Dataset records:
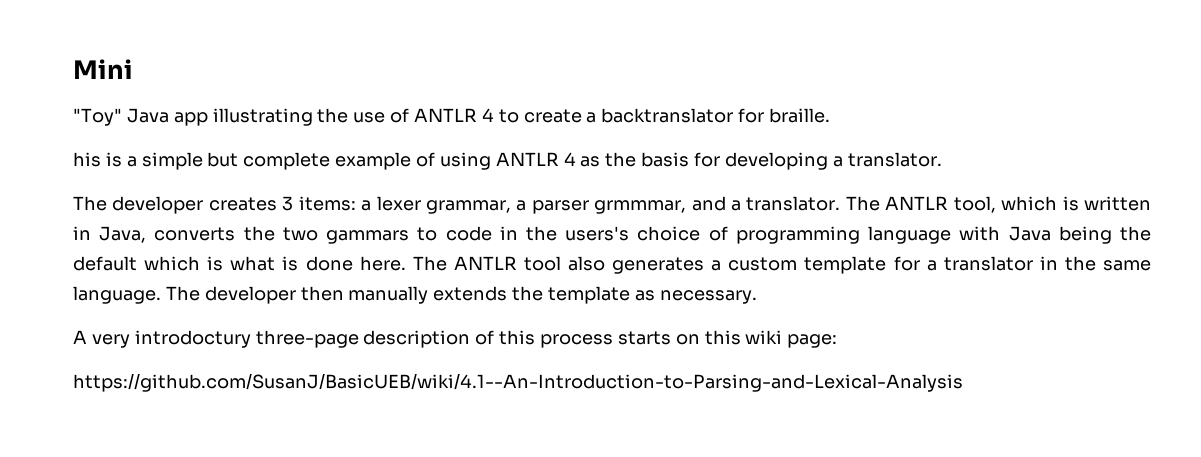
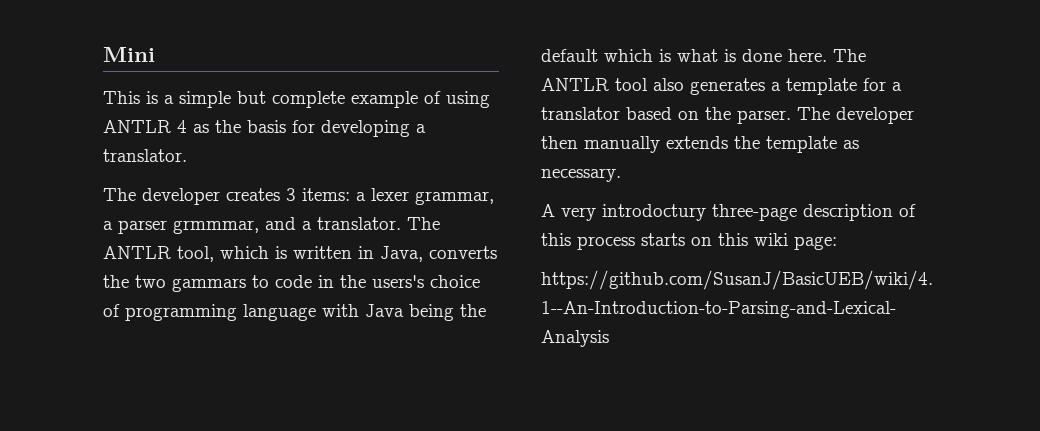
[73,108,831,126] [73,152,101,167] "Toy" Java app illustrating the use of ANTLR 4 to create a backtranslator for braille. // his -> [103,91,140,104] This
[728,257,798,271] custom -> (781, 86) none
[1039,256,1152,271] [73,286,161,304] in the same language. -> [626,107,791,124] based on the parser.

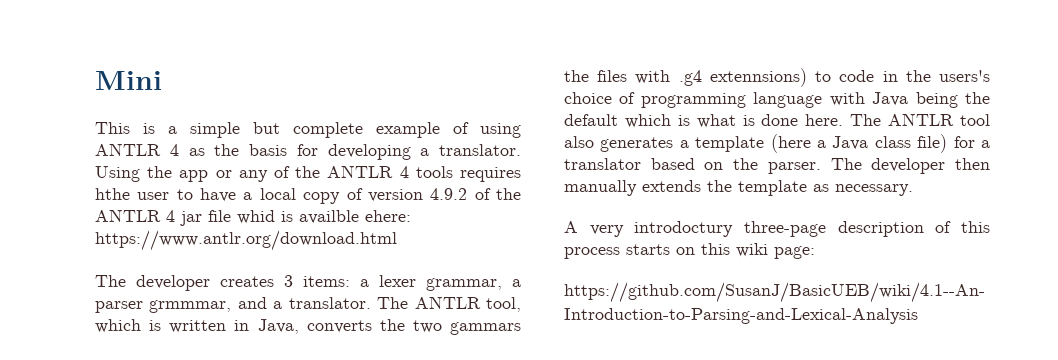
(187, 155) none -> [95,165,521,182] [95,188,521,204] [95,209,411,226] [95,230,397,251] Using the app or any of the ANTLR 4 tools requires hthe user to have a local copy of version 4.9.2 of the ANTLR 4 jar file whid is availble ehere: https://www.antlr.org/download.html
(246, 285) none -> [564,68,807,87] the files with .g4 extennsions)
(857, 86) none -> [770,134,948,153] (here a Java class file)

» Your instructions
With the line containing "(246, 285) none" as the first and the last line above as the final one, copy those lines exactly and no others.

» Output of the task
(246, 285) none -> [564,68,807,87] the files with .g4 extennsions)
(857, 86) none -> [770,134,948,153] (here a Java class file)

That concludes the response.